Carl spoke slowly, still correcting the turbulence of his mind with a plausible display of words, and almost unconscious of what he was saying.

“You’ve left out a hatred for hypocrisy,” said Olga, with the same abstracted indifference to words and the same instinctive cunning at piecing them together. “Some of the people who have been flaying you alive walked up to you to-night with outstretched hands and congratulations. And I felt the emotion of one too tired to have more than a twinge of disgust.”

“It requires no effort to be stoical to this joke,” said Carl. “The masks are too exquisitely futile to become interesting unless, indeed, they attain a moment of dextrous humor.”

Jenesco and Murovitch, who had been disputing in a corner of the studio, walked over and offered a belated introduction.

“Sorry to interrupt love scene, but maybe you do not know names of each other,” said Murovitch in his deliberate, shattered English. “Names tell people how much like nothing they are. But maybe both of you want to be somebody, in which case it is wise to pity you.”

“You have a crudely spontaneous imagination—it spies love scenes and vacuums with a truly lumbering swiftness,” said Carl, annoyed at the interruption.

Murovitch laughed—he had made a religion of giving and receiving heavy blows and it made an excellent screen for his inner timidities.

“I like your frankness. It reminds me of a heavy negro. It’s black and excited,” said Olga.

“Felman’s complexion is a little dirty itself,” said Murovitch, defiling his saint-like face with a prearranged grin.

As Carl and Olga walked to the studio where she was living with a woman friend, she told him some of the immediate facts of her life, as though clearing away an opaquely intruding rubbish.

“I’m working now as a waitress in a little cafeteria on Winthrop street. Eight in the morning to three in the afternoon. Two afternoons a week off. These burns on my hands come from the hot coffee. On the two afternoons I write poetry. My body, you see, passes into a less visible conduct, and thoughts rattle more effectively than china cups. Then, on the next morning, I am forced to recollect that life is in a continual conspiracy to prevent this transformation of manners. The plates are once more held up. Beans and roast beef refuse to betray the secret.”

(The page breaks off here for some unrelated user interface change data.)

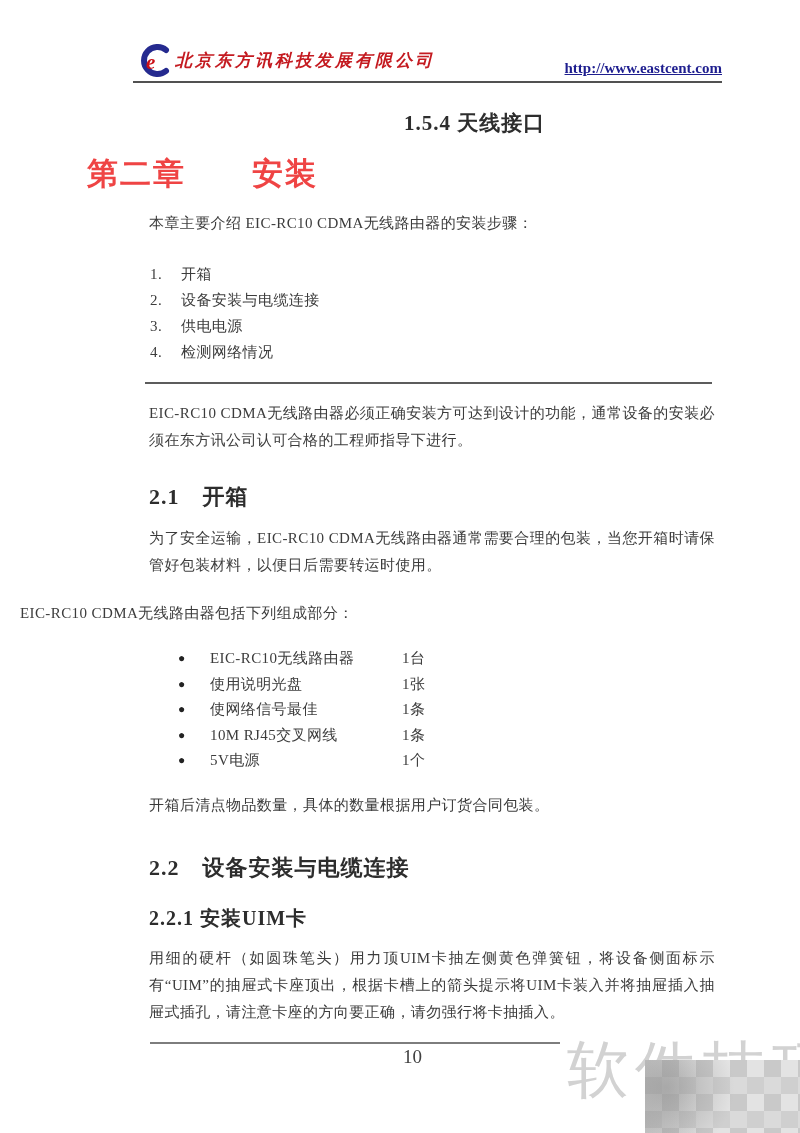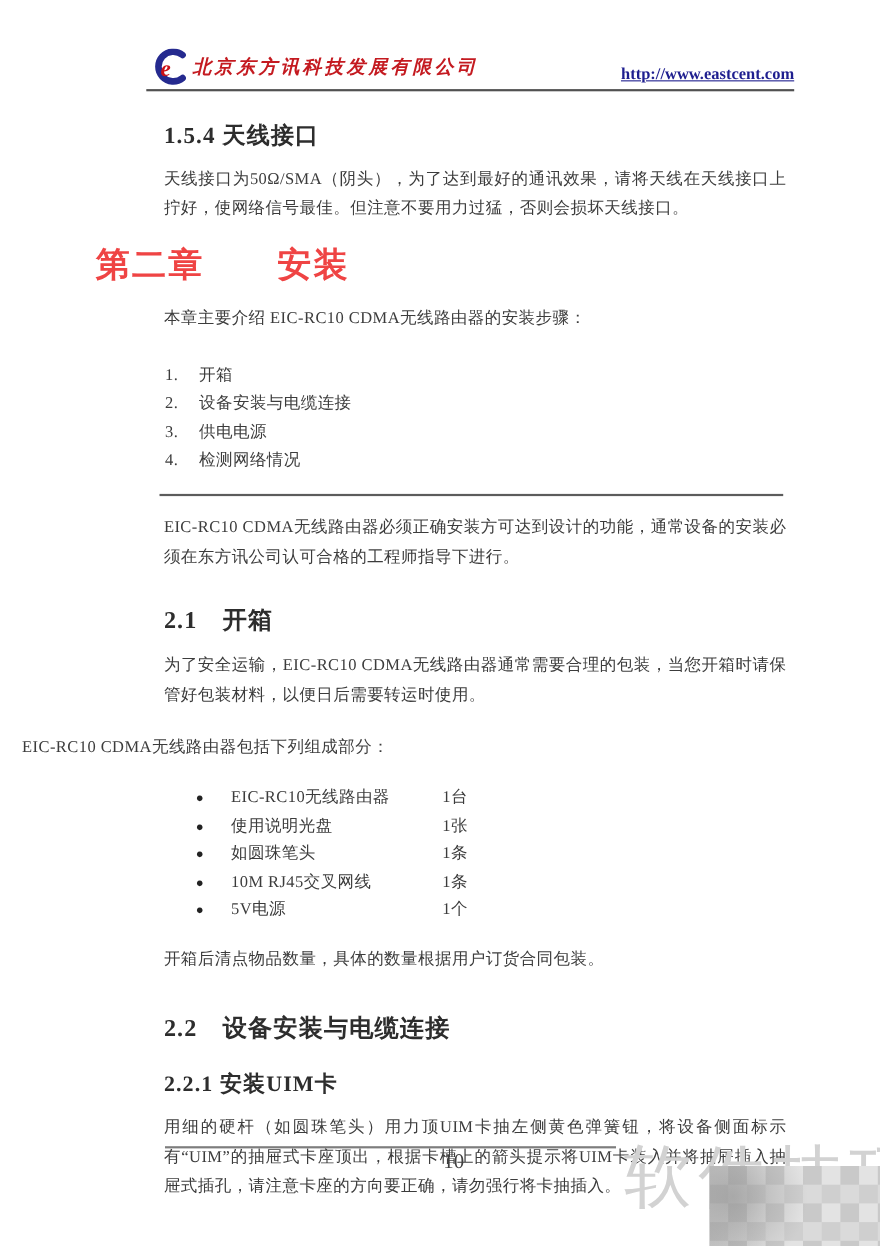--- a/index.html
+++ b/index.html
@@ -27,7 +27,7 @@
   }
 
   
-  .h-sub    { margin:26px 0 0 149px; font-size:21px; font-weight:bold; color:#2d2d2d; letter-spacing:1px; }
+  .h-sub    { margin:26px 0 0 149px; font-size:21px; font-weight:bold; color:#2d2d2d; letter-spacing:1px;text-align:center; }
   .h-chapter{ margin:16px 0 0 87px;  font-size:31px; font-weight:bold; color:#ef4444; letter-spacing:2px; }
   .h-sec    { margin:28px 0 0 149px; font-size:22px; font-weight:bold; color:#2d2d2d; letter-spacing:1px; }
   .h-sec2   { margin:34px 0 0 149px; font-size:22px; font-weight:bold; color:#2d2d2d; letter-spacing:1px; }

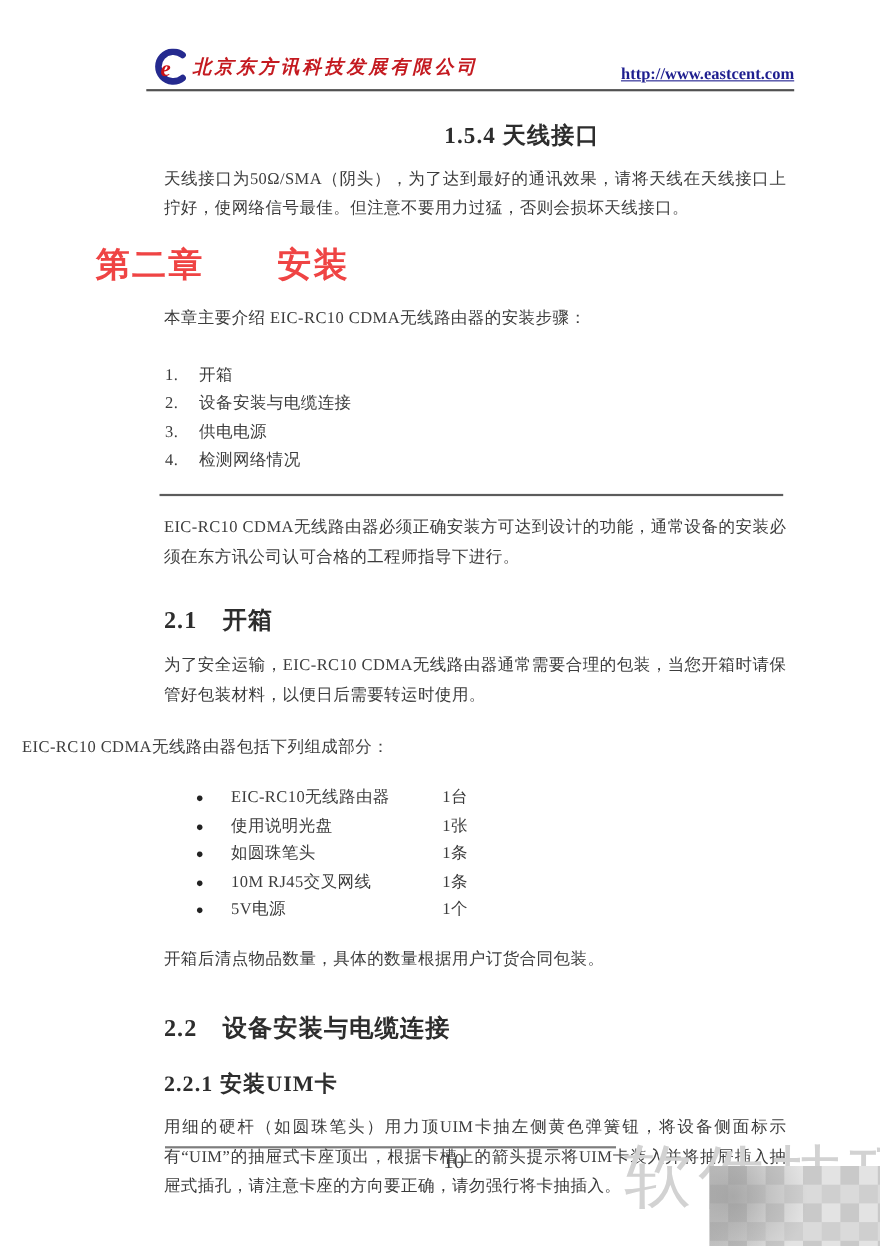--- a/index.html
+++ b/index.html
@@ -94,7 +94,6 @@
   </div>
 
   <div class="h-sub">1.5.4 天线接口</div>
-  <div class="para">天线接口为50Ω/SMA（阴头），为了达到最好的通讯效果，请将天线在天线接口上拧好，使网络信号最佳。但注意不要用力过猛，否则会损坏天线接口。</div>
 
   <div class="h-chapter">第二章　　安装</div>
   <div class="para-intro">本章主要介绍 EIC-RC10 CDMA无线路由器的安装步骤：</div>

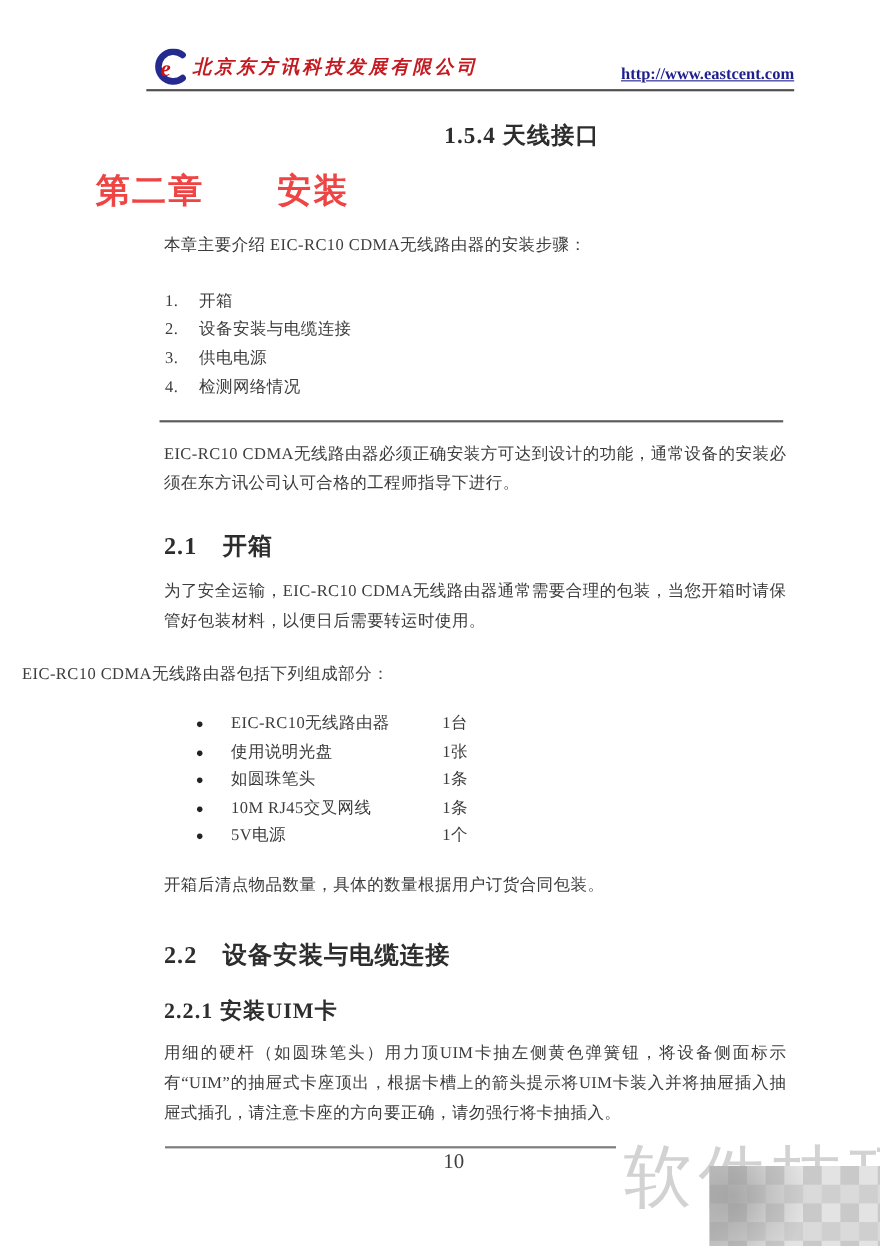--- a/index.html
+++ b/index.html
@@ -138,7 +138,7 @@
     </div>
     <div class="part-row">
       <span class="part-bullet">●</span>
-      <span class="part-name">如圆珠笔头</span>
+      <span class="part-name">使网络信号最佳</span>
       <span class="part-qty">1条</span>
     </div>
     <div class="part-row">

They had reached the studio and were seated opposite to each other.

“And I work every morning in a tobacco shop,” said Carl. “Since life works with ravishing incongruities, everything there should be burned except the cigars. Meditating on this, I am able to wait more peacefully on the customers. Cringing sounds slip from my lips. ‘Yes, MacLane will win the next fight and the weather is terrible.’ Strange, twisted little payments of sound. Life clinks them in his empty purse.”

“Be romantic—make it the brave bow to an indelicate dream,” said Olga.

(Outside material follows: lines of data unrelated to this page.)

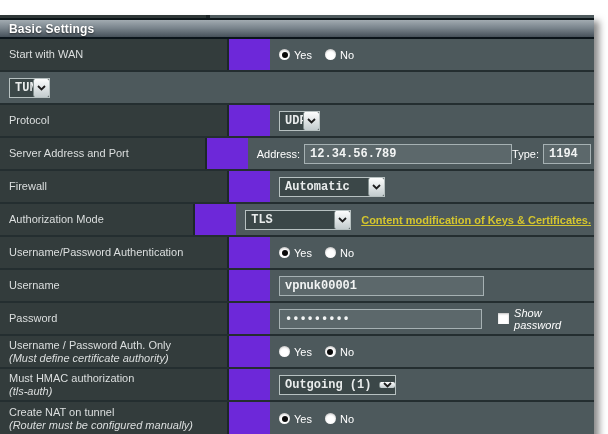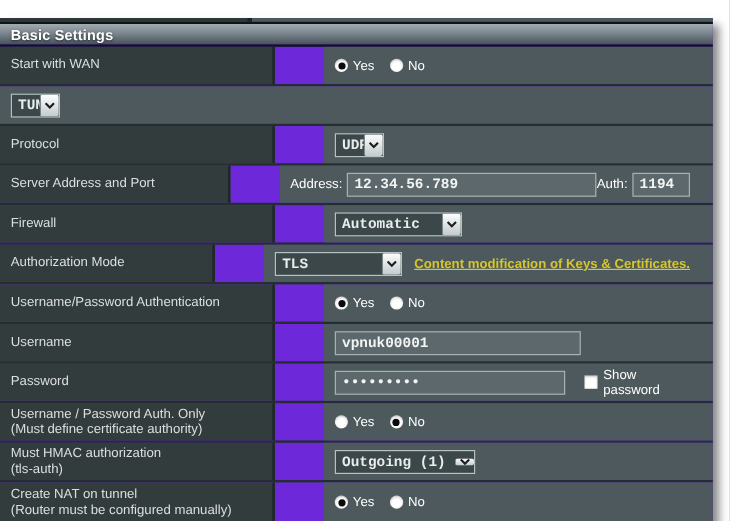--- a/index.html
+++ b/index.html
@@ -30,7 +30,7 @@
                 justify-content:center; color:#dcdfdf; font-size:11px; line-height:13px; }
   .cell-label .sub { }
   .cell-value { flex:1; background:#4d595c; display:flex; align-items:center;
-                padding:0 19px 0 9px; color:#ffffff; font-size:11px; }
+                padding:0 3px 0 9px; color:#ffffff; font-size:11px; }
 
   
   .radio { width:11px; height:11px; border-radius:50%; background:#ffffff;

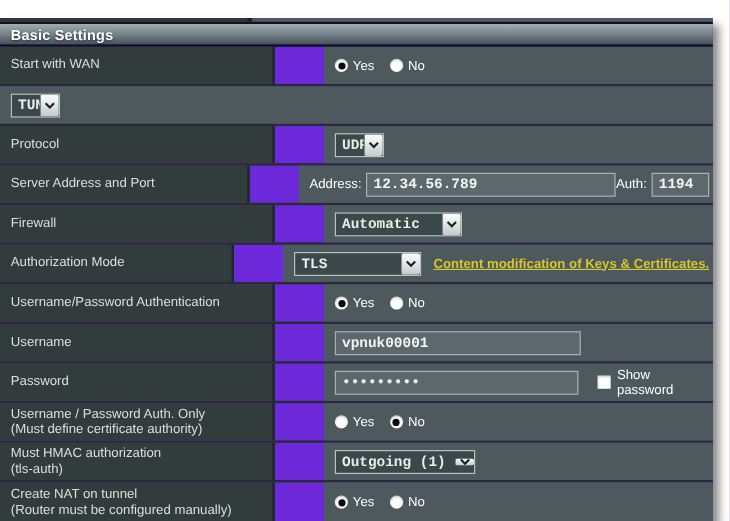--- a/index.html
+++ b/index.html
@@ -132,7 +132,7 @@
     <div class="cell-value">
       <span class="field-label">Address:</span>
       <input class="text-input in-addr" value="12.34.56.789" style="">
-      <span class="field-label port-label">Auth:</span>
+      <span class="field-label port-label">Type:</span>
       <input class="text-input in-port" value="1194" style="">
     </div>
   </div>

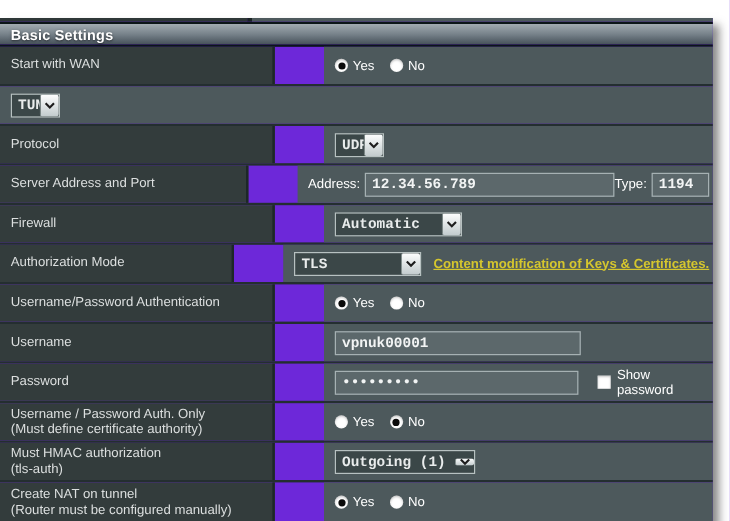--- a/index.html
+++ b/index.html
@@ -65,7 +65,7 @@
   
   .checkbox { width:11px; height:11px; background:#ffffff; flex:none;
               box-shadow:inset 0 1px 2px rgba(0,0,0,.25); margin-left:16px; cursor:pointer; }
-  .check-label { margin-left:5px; color:#ffffff; }
+  .check-label { margin-left:5px; color:#ffffff;font-style:italic; }
 
   
   .link { margin-left:10px; color:#d5c62e; font-size:11px; font-weight:bold;

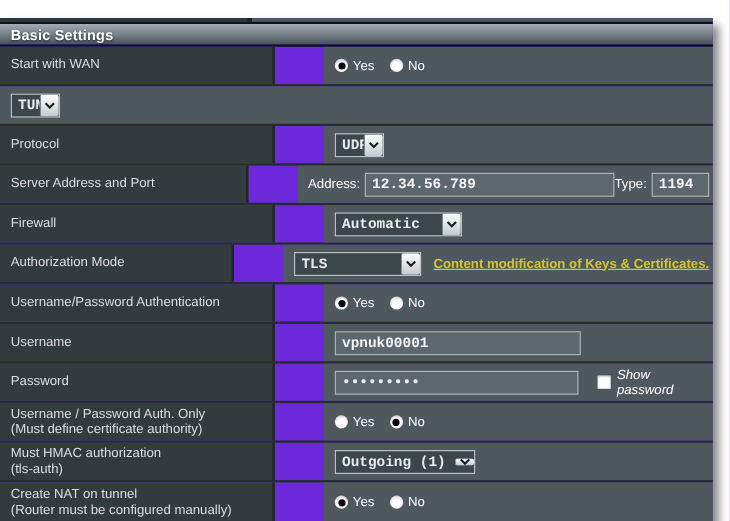--- a/index.html
+++ b/index.html
@@ -28,7 +28,7 @@
   .cell-label { width:229px; background:#333c3c; border-right:2px solid #1d2728;
                 padding:0 6px 0 9px; display:flex; flex-direction:column;
                 justify-content:center; color:#dcdfdf; font-size:11px; line-height:13px; }
-  .cell-label .sub { }
+  .cell-label .sub { font-style:italic; }
   .cell-value { flex:1; background:#4d595c; display:flex; align-items:center;
                 padding:0 3px 0 9px; color:#ffffff; font-size:11px; }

“A background of colored compensations? They, too, are endurable if you don’t turn your head too often.”

The adventure of stealing from a cautious world to an alcove of unguarded expression changed their physical desires into brightly unheeded guests lurking just outside of their longing to talk to each other. When their hands touched at last, they laughed at the minute surprise tendered by their flesh. They became two secret isolations examining a velvet hallucination of fusion. Their bodies touched while investigating this enticing dream.